Wilhelmshaven is a very young town, since it was founded in 1869 by the Prussian king Wilhelm I. There was a castle at the place as early as 1383, the Sibetsburg; this castle was owned by pirates and destroyed in 1433 by the Hanseatic League. Then the site of today's Wilhelmshaven was uninhabited, until four centuries later the kingdom of Prussia planned to establish an own fleet and a harbour at the North Sea. In 1853 Prussia and the grand duchy of Oldenburg entered into a contract: 313 hectare of Oldenburgian territory at the Jadebusen should be ceded to Prussia. Wilhelm I (later to become the German emperor of the same name) inaugurated the port in 1869 and gave it his name.
Wilhelmshaven grew to become one of the most important German ports. The duchy of Oldenburg benefited as well from the port; adjacent to Wilhelmshaven the town of Rüstringen was founded on the Oldenburgian territory. Wilhelmshaven and Rüstringen were merged in 1937.
In World War II the city, which was occupied by the German navy, was bombed by Allied air attacks; two thirds of the town's buildings were destroyed. After the war the harbour was used not only for military purposes, but for economy and tourism as well. Today Wilhelmshaven is the second largest German port (after Hamburg).

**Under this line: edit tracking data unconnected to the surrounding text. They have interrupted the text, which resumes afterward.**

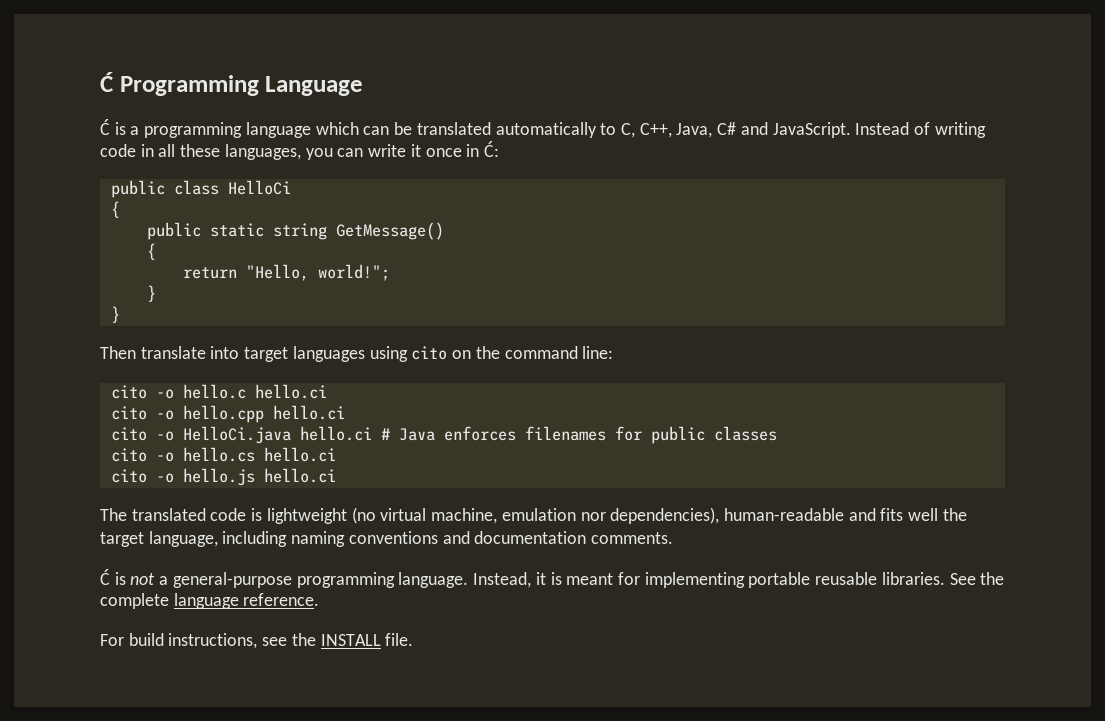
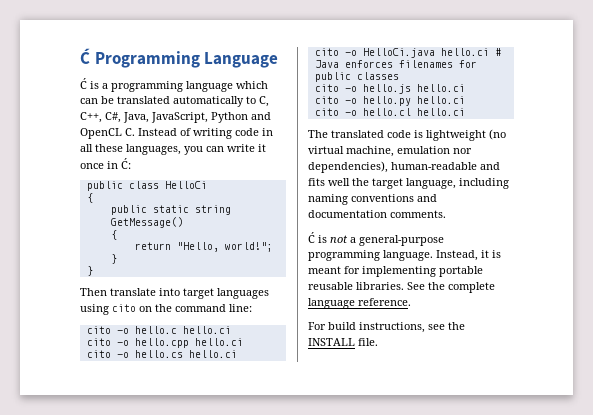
- Ć is a programming language which can be translated automatically to C, C++, Java, C# and JavaScript. Instead of writing code in all these languages, you can write it once in Ć:
+ Ć is a programming language which can be translated automatically to C, C++, C#, Java, JavaScript, Python and OpenCL C. Instead of writing code in all these languages, you can write it once in Ć:
+ cito -o hello.cs hello.ci
- cito -o hello.cs hello.ci
  cito -o hello.js hello.ci
+ cito -o hello.py hello.ci
+ cito -o hello.cl hello.ci

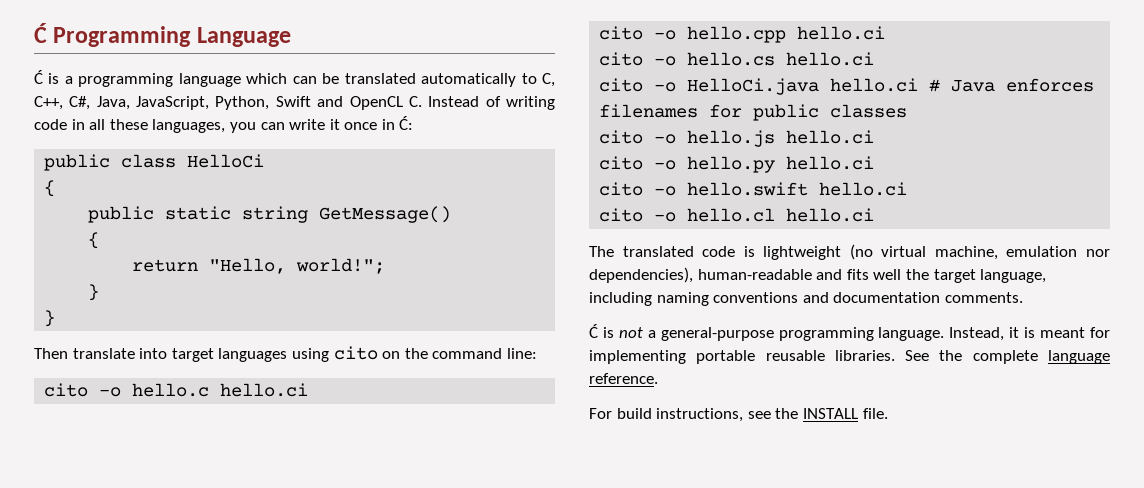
- Ć is a programming language which can be translated automatically to C, C++, C#, Java, JavaScript, Python and OpenCL C. Instead of writing code in all these languages, you can write it once in Ć:
+ Ć is a programming language which can be translated automatically to C, C++, C#, Java, JavaScript, Python, Swift and OpenCL C. Instead of writing code in all these languages, you can write it once in Ć:
+ cito -o hello.swift hello.ci

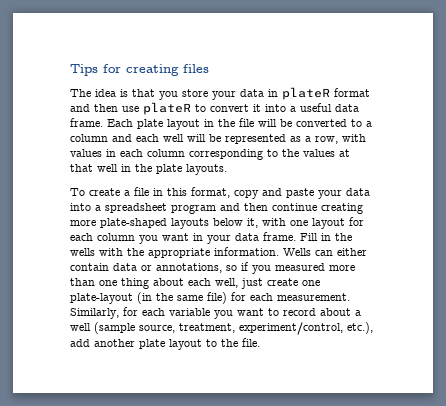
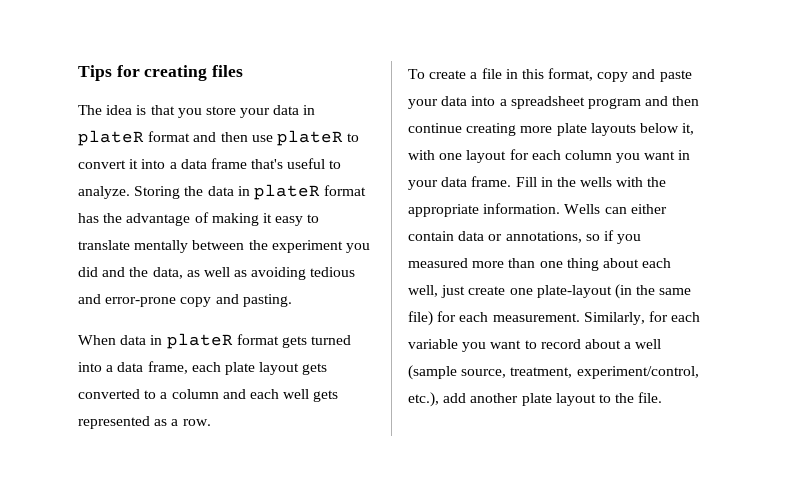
- The idea is that you store your data in plateR format and then use plateR to convert it into a useful data frame. Each plate layout in the file will be converted to a column and each well will be represented as a row, with values in each column corresponding to the values at that well in the plate layouts.
+ The idea is that you store your data in plateR format and then use plateR to convert it into a data frame that's useful to analyze. Storing the data in plateR format has the advantage of making it easy to translate mentally between the experiment you did and the data, as well as avoiding tedious and error-prone copy and pasting.
+ When data in plateR format gets turned into a data frame, each plate layout gets converted to a column and each well gets represented as a row.
- To create a file in this format, copy and paste your data into a spreadsheet program and then continue creating more plate-shaped layouts below it, with one layout for each column you want in your data frame.
+ To create a file in this format, copy and paste your data into a spreadsheet program and then continue creating more plate layouts below it, with one layout for each column you want in your data frame.

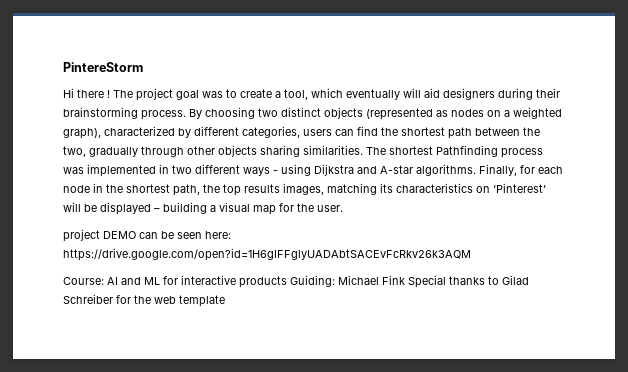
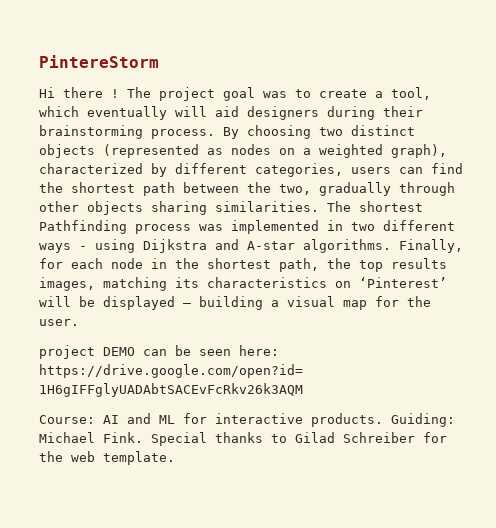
- Course: AI and ML for interactive products Guiding: Michael Fink Special thanks to Gilad Schreiber for the web template
+ Course: AI and ML for interactive products. Guiding: Michael Fink. Special thanks to Gilad Schreiber for the web template.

In Wilhelmshaven there is the German Navy Museum, an aquarium with native animals from the North Sea, the information centre of the Lower Saxony Wadden Sea National Park. The town's landmark is the Kaiser-Wilhelm-Brücke ("Emperor Wilhelm Bridge"), which crosses an inlet of the Jadebusen. It was built in 1908; with a length of 159 m it was once the greatest swing bridge of Europe.